Exercise.
Leave out the pictures and retype exactly the lines from the one with "tax: 13% = 2226.96 -> 13% = 3323.52" through the end of the records.

=== Records provided ===

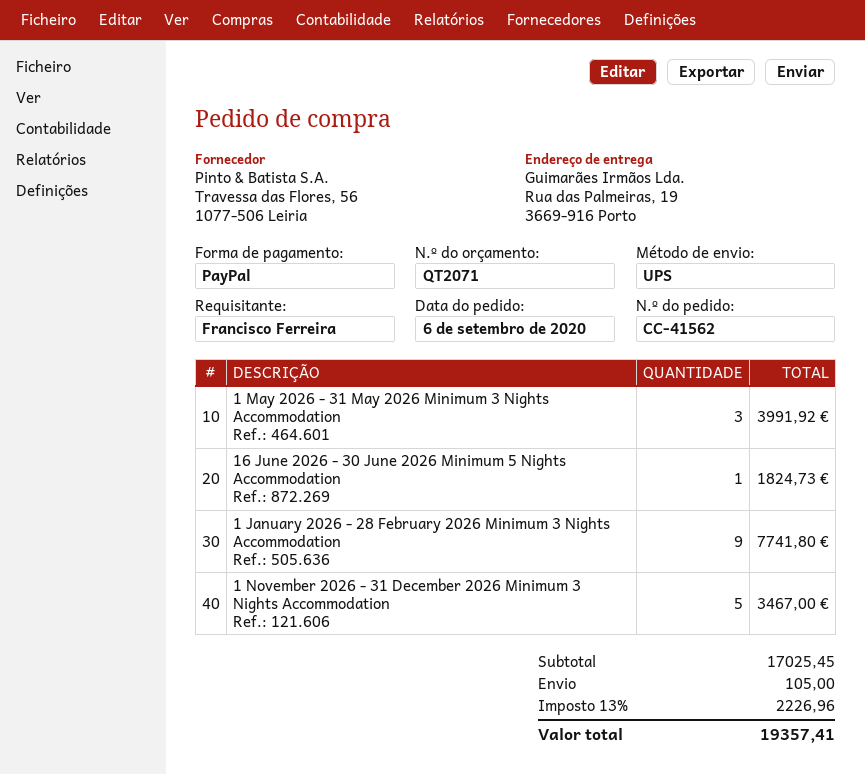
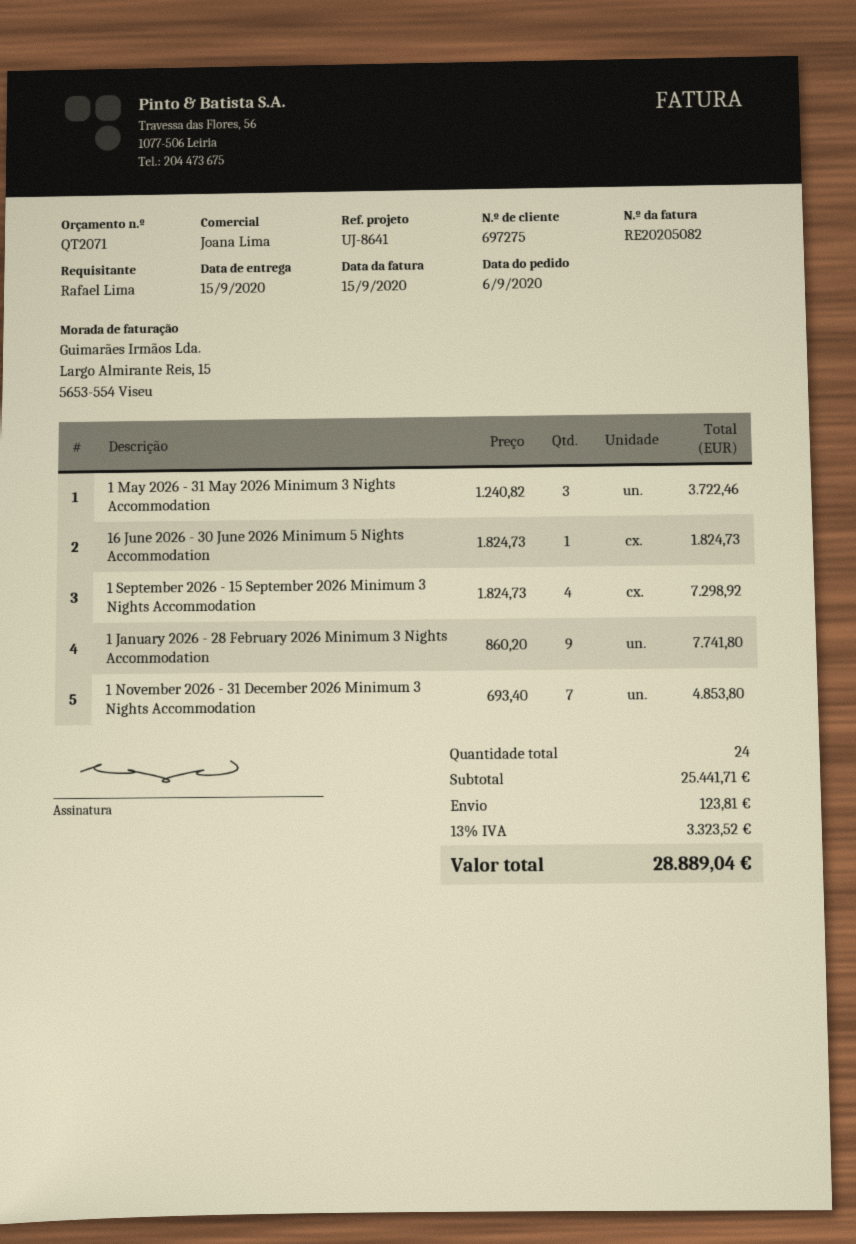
ordered by: Francisco Ferreira -> Rafael Lima
1 May 2026 - 31 May 2026 Minimum 3 Nights Accommodation: 3 for 3991.92 -> 3 for 3722.46
1 November 2026 - 31 December 2026 Minimum 3 Nights Accommodation: 5 for 3467.00 -> 7 for 4853.80
1 September 2026 - 15 September 2026 Minimum 3 Nights Accommodation: none -> 4 for 7298.92
subtotal: 17025.45 -> 25441.71
shipping: 105.00 -> 123.81
tax: 13% = 2226.96 -> 13% = 3323.52
total: 19357.41 -> 28889.04

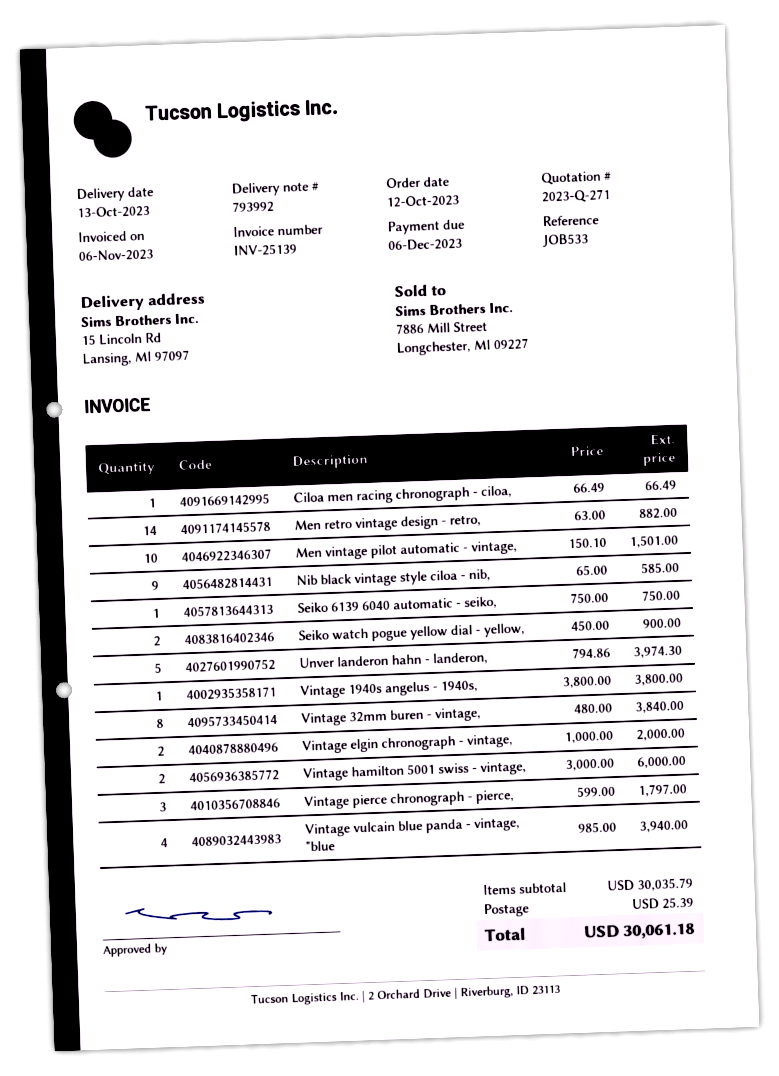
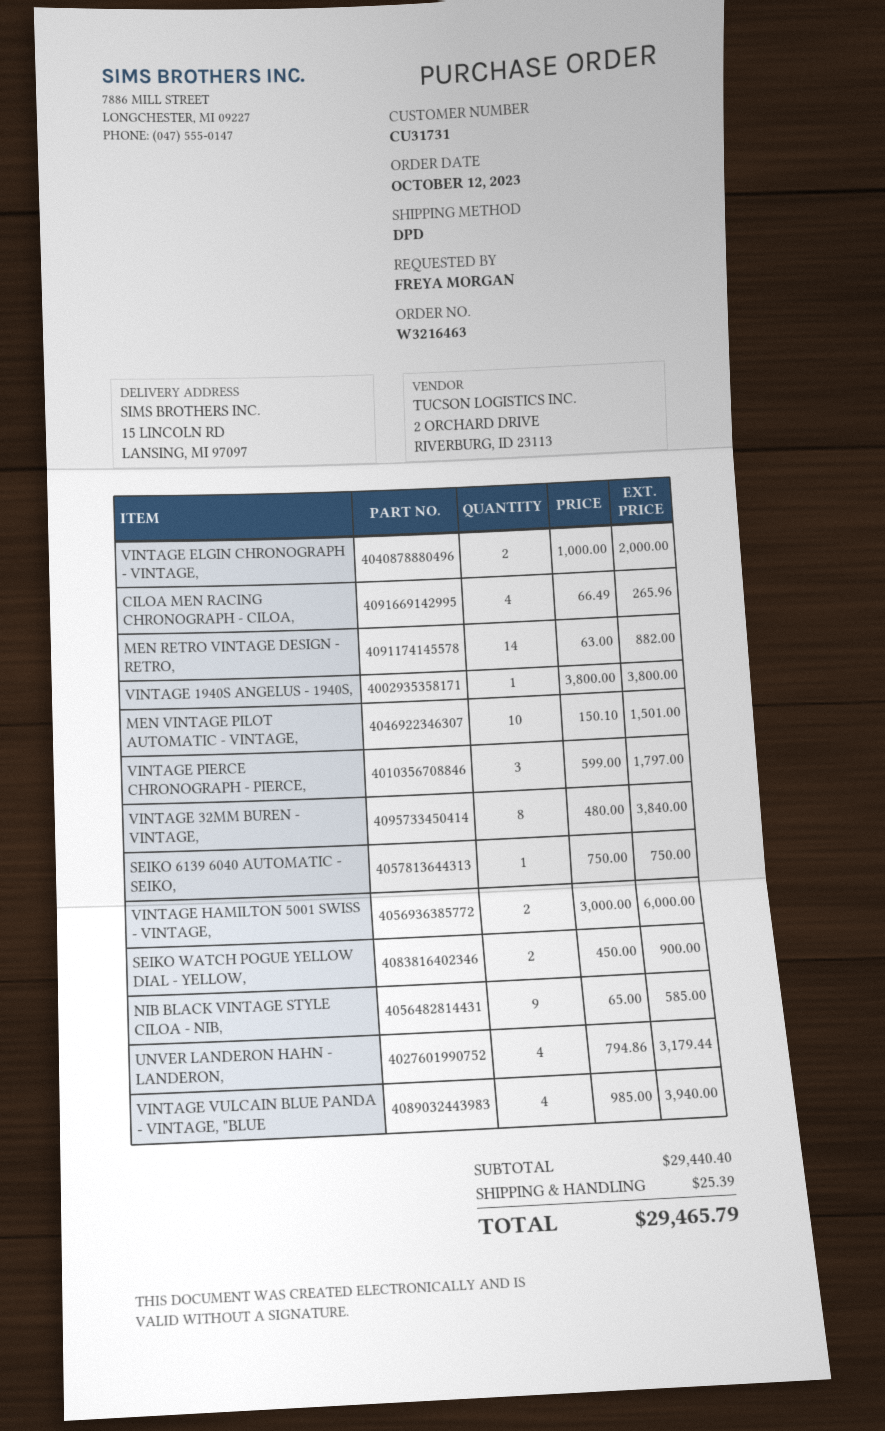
Ciloa men racing chronograph - ciloa,: 1 x 66.49 = 66.49 -> 4 x 66.49 = 265.96
Unver landeron hahn - landeron,: 5 x 794.86 = 3974.30 -> 4 x 794.86 = 3179.44
subtotal: 30035.79 -> 29440.40
total: 30061.18 -> 29465.79

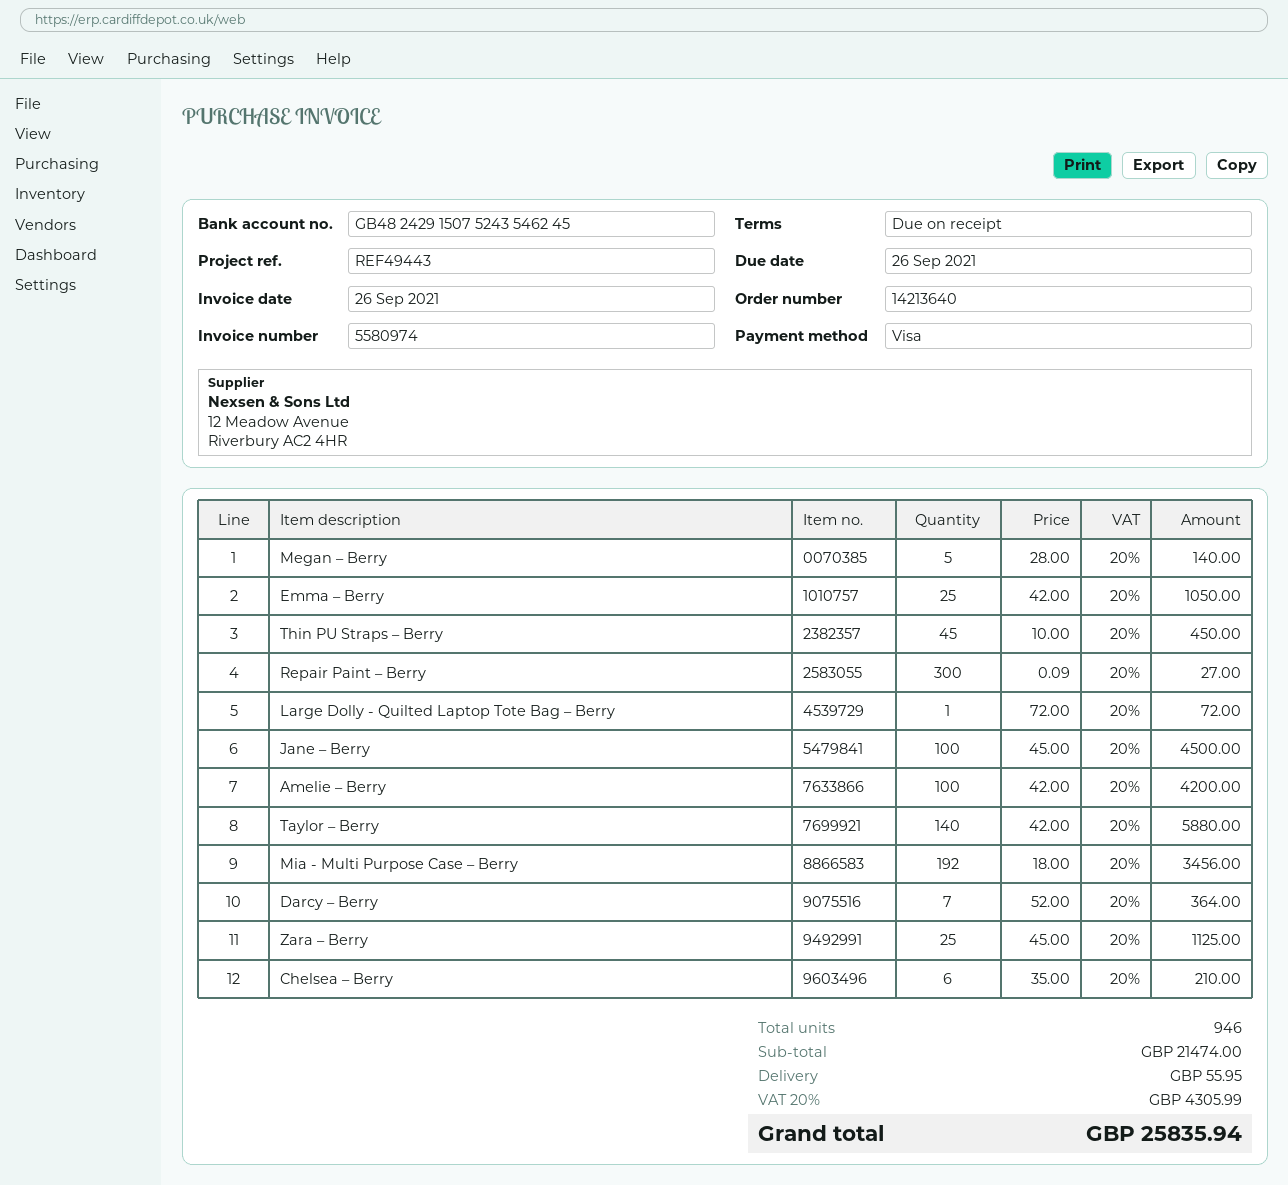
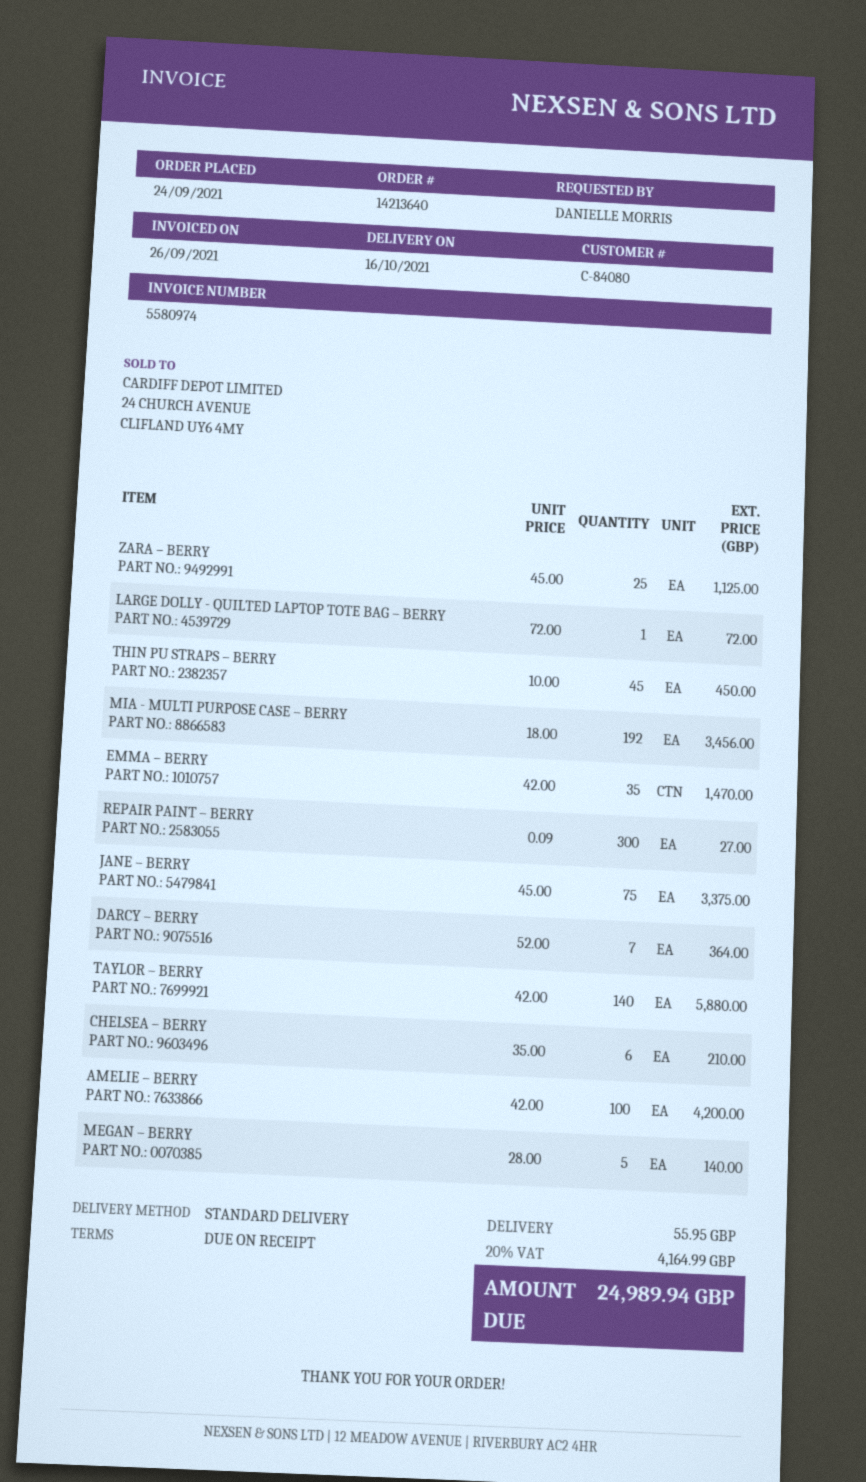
Emma – Berry: 25 x 42.00 = 1050.00 -> 35 x 42.00 = 1470.00
Jane – Berry: 100 x 45.00 = 4500.00 -> 75 x 45.00 = 3375.00
tax: 20% = 4305.99 -> 20% = 4164.99
total: 25835.94 -> 24989.94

===

Written solution.
tax: 13% = 2226.96 -> 13% = 3323.52
total: 19357.41 -> 28889.04

Ciloa men racing chronograph - ciloa,: 1 x 66.49 = 66.49 -> 4 x 66.49 = 265.96
Unver landeron hahn - landeron,: 5 x 794.86 = 3974.30 -> 4 x 794.86 = 3179.44
subtotal: 30035.79 -> 29440.40
total: 30061.18 -> 29465.79

Emma – Berry: 25 x 42.00 = 1050.00 -> 35 x 42.00 = 1470.00
Jane – Berry: 100 x 45.00 = 4500.00 -> 75 x 45.00 = 3375.00
tax: 20% = 4305.99 -> 20% = 4164.99
total: 25835.94 -> 24989.94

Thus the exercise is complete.